» **BRIEF**: Please restate word for word only the lines that start at the one containing "1990: none -> 260" and continue to the final line of the material.

» **RECORD SET**:
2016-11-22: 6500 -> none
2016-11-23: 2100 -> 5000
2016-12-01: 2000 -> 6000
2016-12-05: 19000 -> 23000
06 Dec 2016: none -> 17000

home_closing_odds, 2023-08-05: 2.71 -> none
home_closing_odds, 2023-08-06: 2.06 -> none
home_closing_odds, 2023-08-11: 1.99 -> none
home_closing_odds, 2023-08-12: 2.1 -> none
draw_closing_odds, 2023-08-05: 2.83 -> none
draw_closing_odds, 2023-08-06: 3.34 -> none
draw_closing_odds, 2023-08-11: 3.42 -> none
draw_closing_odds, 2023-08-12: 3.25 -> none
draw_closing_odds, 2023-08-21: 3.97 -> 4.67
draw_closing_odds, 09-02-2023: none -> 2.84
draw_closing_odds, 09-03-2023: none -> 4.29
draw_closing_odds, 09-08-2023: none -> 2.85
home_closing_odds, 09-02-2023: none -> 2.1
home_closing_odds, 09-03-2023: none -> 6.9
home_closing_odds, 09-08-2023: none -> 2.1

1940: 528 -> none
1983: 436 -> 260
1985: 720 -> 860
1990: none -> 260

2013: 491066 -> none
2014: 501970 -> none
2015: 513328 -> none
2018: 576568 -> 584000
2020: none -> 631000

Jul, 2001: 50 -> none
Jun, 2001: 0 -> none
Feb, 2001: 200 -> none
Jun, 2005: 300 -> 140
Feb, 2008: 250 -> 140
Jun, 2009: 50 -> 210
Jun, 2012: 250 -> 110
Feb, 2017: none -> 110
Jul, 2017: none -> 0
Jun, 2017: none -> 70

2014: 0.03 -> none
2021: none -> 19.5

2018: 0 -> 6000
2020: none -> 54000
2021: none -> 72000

» **TASK ANSWER**:
1990: none -> 260

2013: 491066 -> none
2014: 501970 -> none
2015: 513328 -> none
2018: 576568 -> 584000
2020: none -> 631000

Jul, 2001: 50 -> none
Jun, 2001: 0 -> none
Feb, 2001: 200 -> none
Jun, 2005: 300 -> 140
Feb, 2008: 250 -> 140
Jun, 2009: 50 -> 210
Jun, 2012: 250 -> 110
Feb, 2017: none -> 110
Jul, 2017: none -> 0
Jun, 2017: none -> 70

2014: 0.03 -> none
2021: none -> 19.5

2018: 0 -> 6000
2020: none -> 54000
2021: none -> 72000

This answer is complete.